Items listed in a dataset
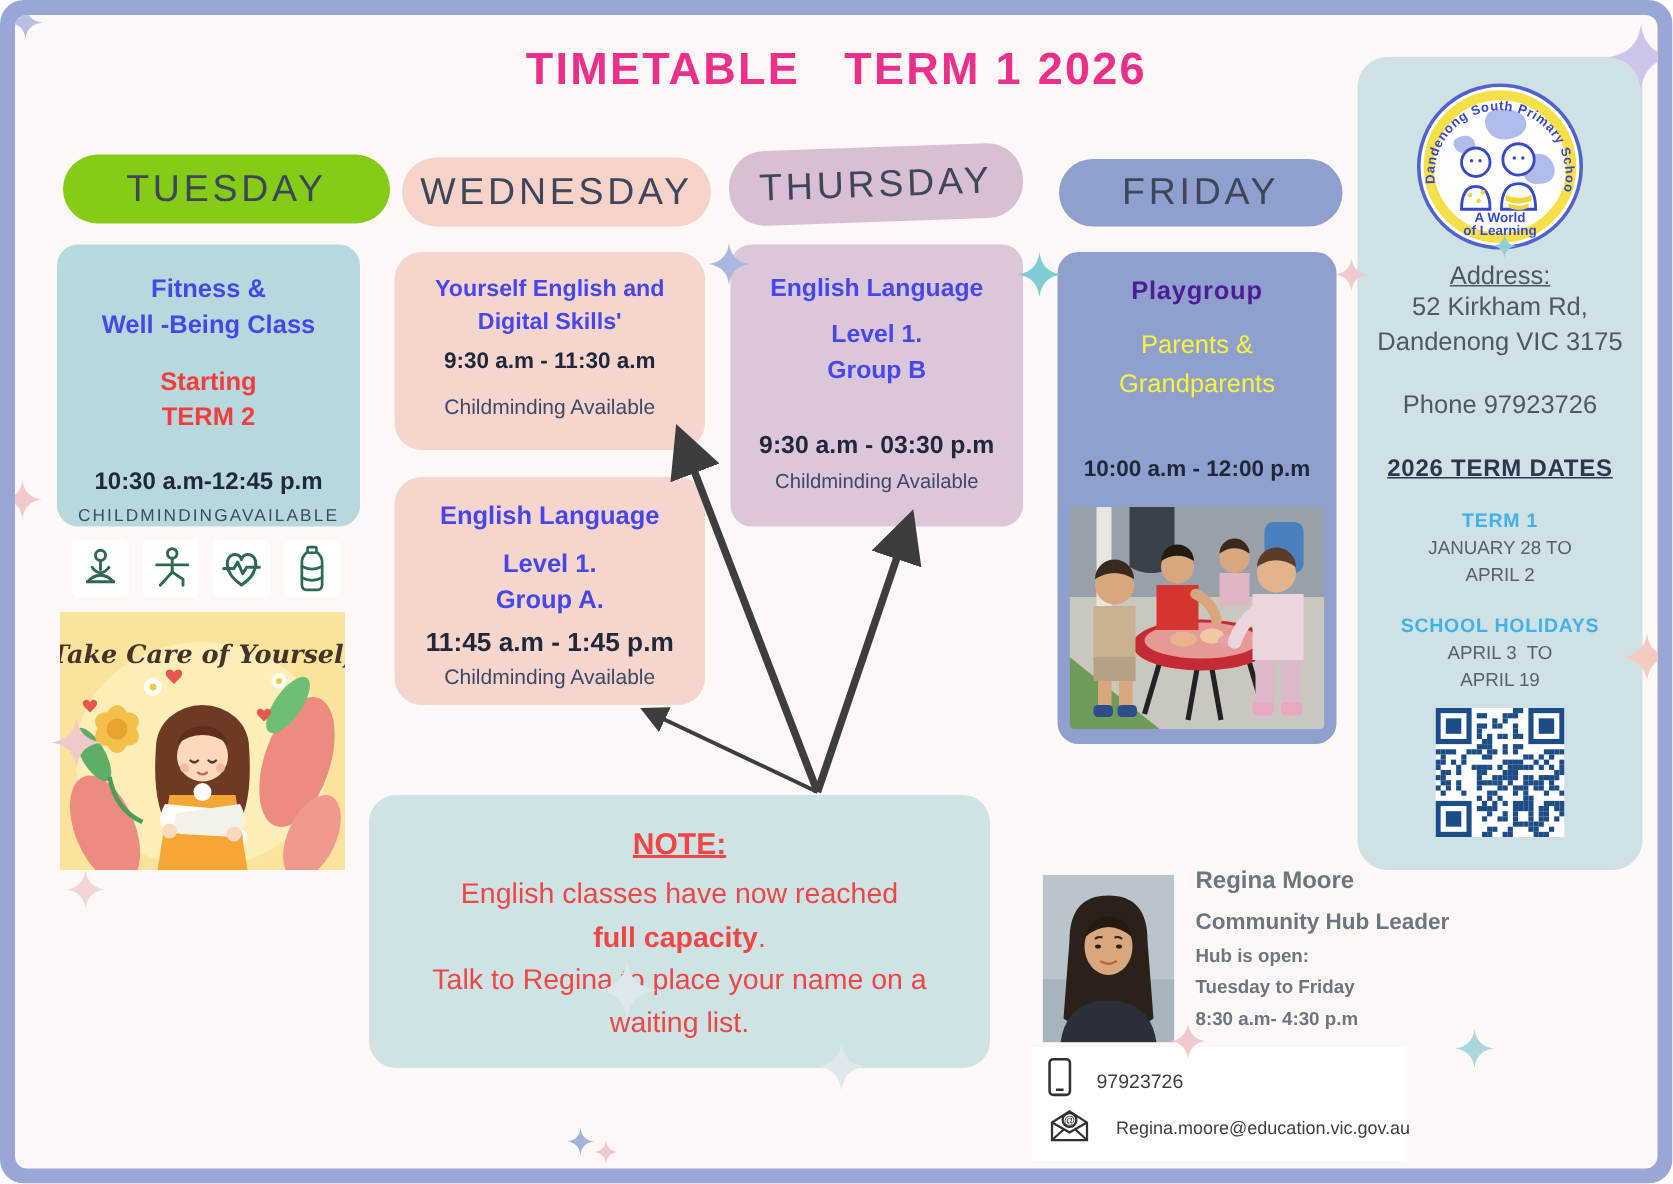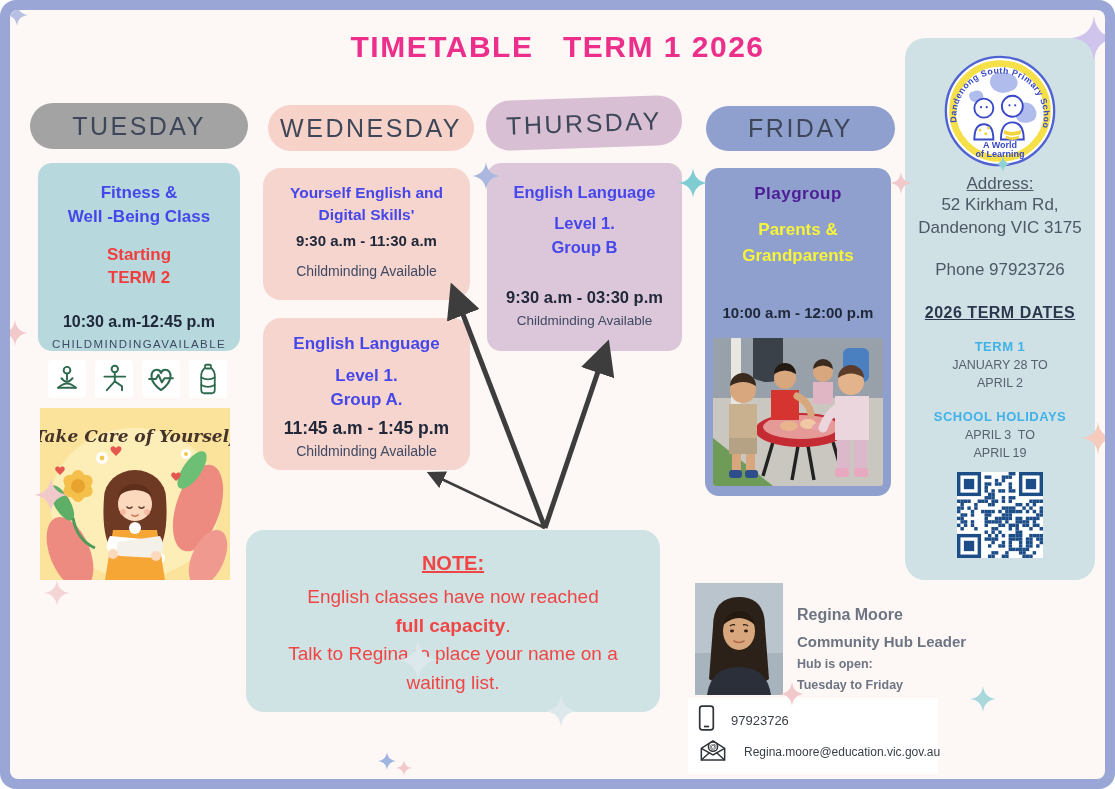--- a/index.html
+++ b/index.html
@@ -43,62 +43,62 @@
   .wed2-child { margin-top:4px; font-size:14px; }
 
   .thu-card { left:477px; top:153px; width:195px; height:188px; background:#dcc7da; padding-top:20px; }
   .thu-title { font-size:16.5px; font-weight:bold; }
   .thu-level { margin-top:10px; font-size:16.5px; font-weight:bold; line-height:1.45; }
   .thu-time { margin-top:28px; font-size:16.5px; }
   .thu-child { margin-top:6px; font-size:13.5px; }
 
   .fri-card { left:695px; top:158px; width:186px; height:328px; background:#8f9fce; padding-top:16px; }
   .fri-title { font-size:17px; font-weight:800; color:#4c1d95; letter-spacing:.5px; }
-  .fri-aud { margin-top:13px; font-size:17px; font-weight:700; color:#f8f43a; line-height:1.5; }
+  .fri-aud { margin-top:13px; font-size:17px; font-weight:400; color:#f8f43a; line-height:1.5; }
   .fri-time { margin-top:36px; font-size:15px; font-weight:800; color:#1f2839; }
   .fri-photo { left:8px; top:170px; width:170px; height:148px; border-radius:3px; overflow:hidden; }
 
   .sidebar { left:895px; top:28px; width:190px; height:542px; background:#cfe1e5; border-radius:20px;
     text-align:center; color:#4d5866; }
   .side-logo { margin:16px auto 6px; width:114px; height:114px; }
   .addr-label { font-size:17px; text-decoration:underline; }
   .addr-line { font-size:17px; line-height:1.35; }
   .side-phone { margin-top:20px; font-size:17px; }
   .term-head { margin-top:24px; font-size:16px; font-weight:800; color:#2c374e; text-decoration:underline; letter-spacing:.5px; }
   .term-label { margin-top:17px; font-size:13px; font-weight:800; color:#41b2e8; letter-spacing:.5px; }
   .term-dates { margin-top:2px; font-size:12.5px; color:#57606e; line-height:1.45; }
   .qr-wrap { width:86px; height:86px; margin:10px auto 0; }
 
   .note-box { left:236px; top:520px; width:414px; height:182px; background:#cfe3e4; border-radius:18px;
     text-align:center; padding-top:22px; color:#f04545; }
   .note-head { font-size:20px; font-weight:800; text-decoration:underline; }
   .note-body { margin-top:8px; font-size:19px; line-height:1.5; }
 
   .contact-photo { left:685px; top:573px; width:88px; height:112px; overflow:hidden; }
-  .contact-text { left:787px; top:596px; color:#6e7582; }
+  .contact-text { left:787px; top:569px; color:#6e7582; }
   .c-name { font-size:16px; font-weight:800; }
   .c-role { margin-top:9px; font-size:15px; font-weight:800; }
   .c-line { margin-top:7px; font-size:12.5px; font-weight:800; }
   .contact-box { left:678px; top:688px; width:250px; height:76px; background:#ffffff; padding:6px 10px; }
   .c-row { display:flex; align-items:center; gap:16px; height:32px; }
   .c-row-text { font-size:13px; color:#3a3f47; }
   .c-row-email { font-size:12px; color:#3a3f47; }
 
   .sparkle { pointer-events:none; }
   .arrows { left:0; top:0; width:1095px; height:769px; pointer-events:none; }
 </style>
 </head>
 <body>
 
 <div class="frame">
 <div class="canvas">
 
   <div class="abs page-title">TIMETABLE   TERM 1 2026</div>
 
-  <div class="abs day-pill" style="left:20px; top:93px; width:218px; background:#a3a3a3;">TUESDAY</div>
+  <div class="abs day-pill" style="left:32px; top:93px; width:218px; background:#84cc16;">TUESDAY</div>
   <div class="abs day-pill" style="left:258px; top:95px; width:206px; background:#f6d2c9;">WEDNESDAY</div>
   <div class="abs day-pill" style="left:476px; top:88px; width:196px; height:50px; background:#d8bfd4; transform:rotate(-2deg);">THURSDAY</div>
   <div class="abs day-pill" style="left:696px; top:96px; width:189px; height:45px; background:#8f9fce;">FRIDAY</div>
 
   <div class="abs card tue-card">
     <div class="tue-title blue ml">Fitness &amp;
 Well -Being Class</div>
     <div class="tue-start red ml">Starting
 TERM 2</div>
     <div class="tue-time darktime">10:30 a.m-12:45 p.m</div>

_TASK DETAILS_.
Can you restate all the records above word for word while dropping the pictures?

_WRITTEN RESPONSE_.
--- a/index.html
+++ b/index.html
@@ -43,62 +43,62 @@
   .wed2-child { margin-top:4px; font-size:14px; }
 
   .thu-card { left:477px; top:153px; width:195px; height:188px; background:#dcc7da; padding-top:20px; }
   .thu-title { font-size:16.5px; font-weight:bold; }
   .thu-level { margin-top:10px; font-size:16.5px; font-weight:bold; line-height:1.45; }
   .thu-time { margin-top:28px; font-size:16.5px; }
   .thu-child { margin-top:6px; font-size:13.5px; }
 
   .fri-card { left:695px; top:158px; width:186px; height:328px; background:#8f9fce; padding-top:16px; }
   .fri-title { font-size:17px; font-weight:800; color:#4c1d95; letter-spacing:.5px; }
-  .fri-aud { margin-top:13px; font-size:17px; font-weight:700; color:#f8f43a; line-height:1.5; }
+  .fri-aud { margin-top:13px; font-size:17px; font-weight:400; color:#f8f43a; line-height:1.5; }
   .fri-time { margin-top:36px; font-size:15px; font-weight:800; color:#1f2839; }
   .fri-photo { left:8px; top:170px; width:170px; height:148px; border-radius:3px; overflow:hidden; }
 
   .sidebar { left:895px; top:28px; width:190px; height:542px; background:#cfe1e5; border-radius:20px;
     text-align:center; color:#4d5866; }
   .side-logo { margin:16px auto 6px; width:114px; height:114px; }
   .addr-label { font-size:17px; text-decoration:underline; }
   .addr-line { font-size:17px; line-height:1.35; }
   .side-phone { margin-top:20px; font-size:17px; }
   .term-head { margin-top:24px; font-size:16px; font-weight:800; color:#2c374e; text-decoration:underline; letter-spacing:.5px; }
   .term-label { margin-top:17px; font-size:13px; font-weight:800; color:#41b2e8; letter-spacing:.5px; }
   .term-dates { margin-top:2px; font-size:12.5px; color:#57606e; line-height:1.45; }
   .qr-wrap { width:86px; height:86px; margin:10px auto 0; }
 
   .note-box { left:236px; top:520px; width:414px; height:182px; background:#cfe3e4; border-radius:18px;
     text-align:center; padding-top:22px; color:#f04545; }
   .note-head { font-size:20px; font-weight:800; text-decoration:underline; }
   .note-body { margin-top:8px; font-size:19px; line-height:1.5; }
 
   .contact-photo { left:685px; top:573px; width:88px; height:112px; overflow:hidden; }
-  .contact-text { left:787px; top:596px; color:#6e7582; }
+  .contact-text { left:787px; top:569px; color:#6e7582; }
   .c-name { font-size:16px; font-weight:800; }
   .c-role { margin-top:9px; font-size:15px; font-weight:800; }
   .c-line { margin-top:7px; font-size:12.5px; font-weight:800; }
   .contact-box { left:678px; top:688px; width:250px; height:76px; background:#ffffff; padding:6px 10px; }
   .c-row { display:flex; align-items:center; gap:16px; height:32px; }
   .c-row-text { font-size:13px; color:#3a3f47; }
   .c-row-email { font-size:12px; color:#3a3f47; }
 
   .sparkle { pointer-events:none; }
   .arrows { left:0; top:0; width:1095px; height:769px; pointer-events:none; }
 </style>
 </head>
 <body>
 
 <div class="frame">
 <div class="canvas">
 
   <div class="abs page-title">TIMETABLE   TERM 1 2026</div>
 
-  <div class="abs day-pill" style="left:20px; top:93px; width:218px; background:#a3a3a3;">TUESDAY</div>
+  <div class="abs day-pill" style="left:32px; top:93px; width:218px; background:#84cc16;">TUESDAY</div>
   <div class="abs day-pill" style="left:258px; top:95px; width:206px; background:#f6d2c9;">WEDNESDAY</div>
   <div class="abs day-pill" style="left:476px; top:88px; width:196px; height:50px; background:#d8bfd4; transform:rotate(-2deg);">THURSDAY</div>
   <div class="abs day-pill" style="left:696px; top:96px; width:189px; height:45px; background:#8f9fce;">FRIDAY</div>
 
   <div class="abs card tue-card">
     <div class="tue-title blue ml">Fitness &amp;
 Well -Being Class</div>
     <div class="tue-start red ml">Starting
 TERM 2</div>
     <div class="tue-time darktime">10:30 a.m-12:45 p.m</div>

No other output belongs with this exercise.